The singer who will perform for Russia in Eurovision, Anastasia Prikhodko, ran into a media storm on Thursday after a video published on the Internet appeared to show her making racist comments.

Prikhodko won the right to represent Russia last Saturday, submitting a song that has a chorus in Ukrainian. She originally applied to represent Ukraine at Eurovision.

The video shows Prikhodko bickering with a fellow contestant on Channel One's talent show "Star Factory," which she won in 2007. "I don't like black people, Chinese people," she says. Asked why she was performing on a show whose producer, Konstantin Meladze, is an ethnic Georgian, she says, "A Georgian isn't racism, my dear, they are white, and those people are black."

Another "Star Factory" contestant, Kornelia Mango, who is mixed race, said in an interview published Thursday in Komsomolskaya Pravda that Prikhodko "often" made racist remarks.

Prikhodko denied that she espouses racist or ultranationalist views. "I was shocked by what I read on the Internet and in newspapers about myself and my brother," she said in a statement carried by Interfax.

A photograph circulating on the Internet this week appears to show Prikhodko's brother, Nazar, wearing a red armband in a nationalist march. A caption says he is a member of the Ukrainian ultra-right organization Una-Unso. Nazar Prikhodko told RIA-Novosti that he had never been a member of the organization.
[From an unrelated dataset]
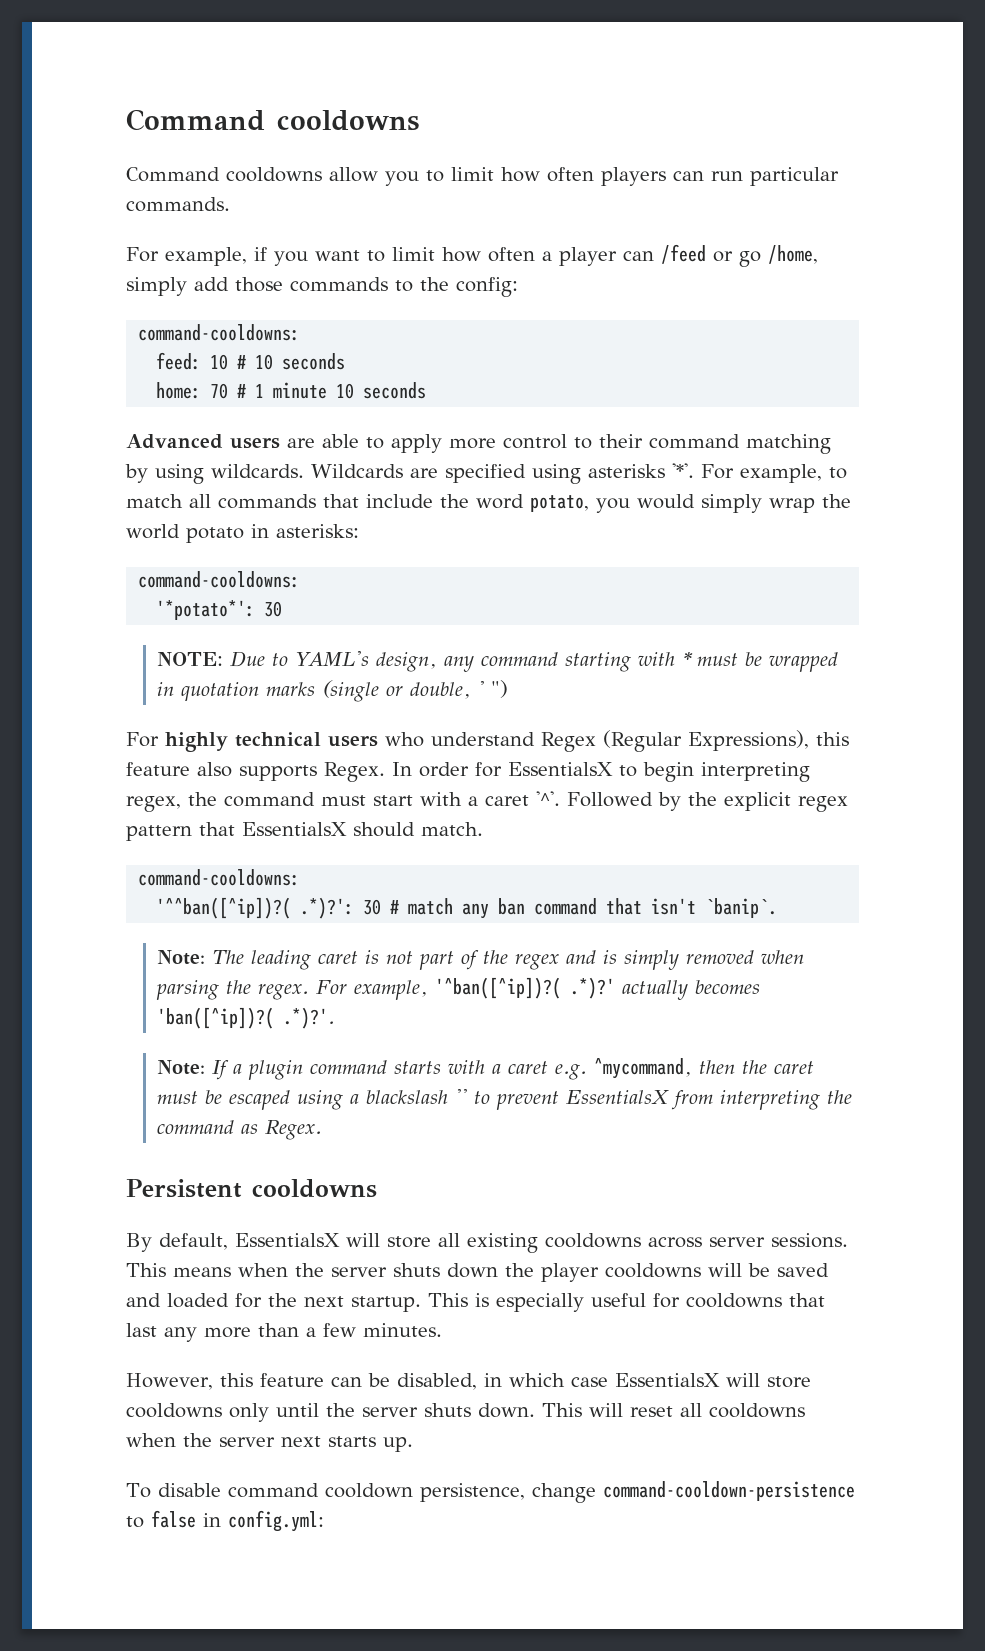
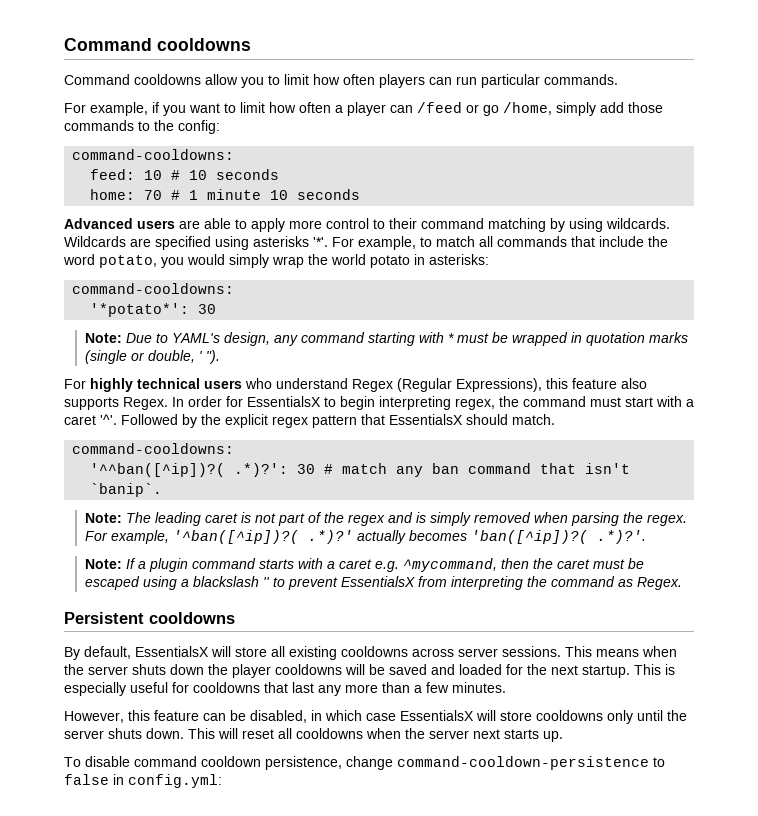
- NOTE: Due to YAML's design, any command starting with * must be wrapped in quotation marks (single or double, ' ")
+ Note: Due to YAML's design, any command starting with * must be wrapped in quotation marks (single or double, ' ").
Anastasia Prikhodko conceded in the statement that she had made a "very nasty, incorrect remark" to Mango, which was not in the video, but said she instantly regretted it. "There was no racism in my head, only emotions that I didn't control."

She added that her best friend is Jewish and her grandfather was a Soviet soldier who liberated Berlin in World War II.

Meladze, who is Prikhodko's producer, said the notion that Prikhodko is a racist was "complete nonsense."

"The scandals around her are being blown up by people who are unhappy with Nastya's victory in the Russian final of Eurovision. They are trying to besmirch her name," Meladze told Interfax.

A spokeswoman for Meladze said he wouldn't make a further comment.

The Prikhodko story was featured on the front page of Komsomolskaya Pravda and Moskovsky Komsomolets tabloids on Thursday.

The controversy even reached the State Duma. Igor Lebedev, head of the nationalist Liberal Democratic Party's Duma faction, told a session that Prikhodko is "known for her far-right nationalist views" and called for fellow deputies to intervene. The motion was rejected.